Attaqué par surprise
Attaques à distance
Arrivé à moins de 35 ans dans le petit cercle des experts que l’on invite en stage, indépendant de tout groupe et avec un franc-parler peu apprécié, j’ai souvent été accueilli dans le monde de l’Aïkido comme un cheveu sur la soupe.
J’ai été peu épargné alors, les mails et coups de téléphones menaçants aux gens intéressés par ma pratique se multipliant. J’ai subi comme Stéphane Benedetti, René VDB, André Cognard, Jaff Raji ou Nébi Vural (liste non-exhaustive !), les manigances de personnes qui, lorsque je les rencontrai par hasard, se confondaient en sourires et témoignages d’amitié.
Si cela m’a peiné, je ne peux pas dire que j’ai été surpris. Je gravitais depuis suffisamment longtemps dans le microcosme Aïki pour savoir que sous des abords conviviaux, les manipulateurs pullulaient. Si l’on en retrouve dans tout groupe humain, et donc toute discipline martiale, l’Aïkido en compte particulièrement beaucoup dans ses rangs. La faute sans doute à une pratique non-compétitive, euphémisée au fil des ans, qui relégua les adeptes engagés dans la pratique au second rang, tandis que les courtisans parvenaient trop souvent aux postes à responsabilité, et recevaient des grades qui n’avaient de rapport qu’avec leurs talents de flagorneurs.

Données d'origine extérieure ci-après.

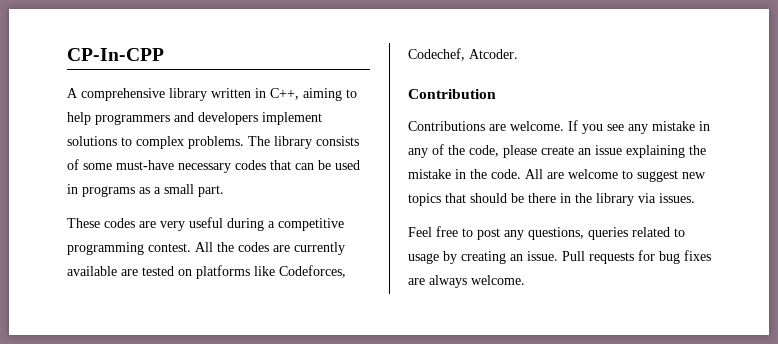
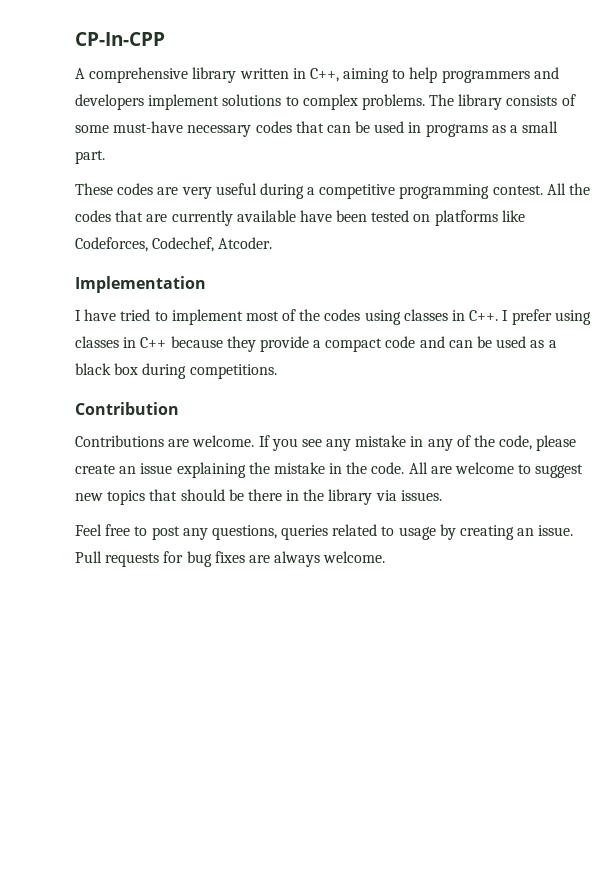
- All the codes are currently available are tested on platforms like Codeforces, Codechef, Atcoder.
+ All the codes that are currently available have been tested on platforms like Codeforces, Codechef, Atcoder.
+ Implementation
+ I have tried to implement most of the codes using classes in C++. I prefer using classes in C++ because they provide a compact code and can be used as a black box during competitions.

Oh les attaques à distance que j’ai subies n’ont pas eu grand effet, et aujourd’hui le Kishinkaï est pratiqué sur tous les continents habités ! Mais si j’en rigole aujourd’hui, ces nuisances m’ont souvent fâché par leur lâcheté et leur mesquinerie.
Test IRL (In Real Life)
En contrepoint de l’absence de courage qui sous-tend ces actions, j’ai été amené régulièrement dans mon parcours à faire face à des tests concrets. Les formes ont été variées, mais les plus fréquentes ont été des attaques très, très engagées, des tentatives de blocage, ou plus rare, des retournements de techniques.
Je me souviens notamment de deux stages. L’un où le uke que j’avais amené au sol m’a attiré à lui alors que je m’étais retourné pour donner des explications, et l’autre où aïte m’a soulevé de terre en me ceinturant par derrière alors que je lui montrai une erreur qu’il commettait. L’un a fini recroquevillé et contrôlé, et l’autre avec une clé de cervicales. J’avoue que si j’ai toujours réussi à retourner les situation à mon avantage, j’ai ainsi plusieurs fois été pris totalement au dépourvu.
Bien entendu je suis devenu plus prudent, mais il n’en reste pas moins que ma présence n’est pas constante. Et que durant les milliers d’heures que je passe sur les tatamis chaque année, en particulier lorsque j’enseigne, les ouvertures ne peuvent probablement plus se compter. Il reste toutefois que le pratiquant qui teste ainsi, présente peu de danger. D’une part parce que ses actions sont généralement bon enfant, et d’autre part parce qu’un adepte de haut niveau sait percevoir si un mouvement est juste ou pas, et se situer par rapport à un autre sans avoir besoin de ce type de confirmation.
« Ta technique ne marche pas »
« Ton mouvement ne fonctionne pas, ce n’est pas comme ça qu’on fait cette technique. ». Si l’accueil à mon arrivée en Ukraine fut chaleureux, c’est d’une façon assez abrupte que j’ai été abordé par certains sur le tatami. Mais on ne peut pas être surpris que des pratiquants soient intéressés par l’aspect martial de la discipline lorsque leur pays vit un conflit larvé qui a déjà fait 13 000 victimes en cinq ans. Cela a eu le mérite d’être franc, et finalement ces adeptes ont été enchantés lorsque j’ai pu leur montrer l’efficacité du relâchement.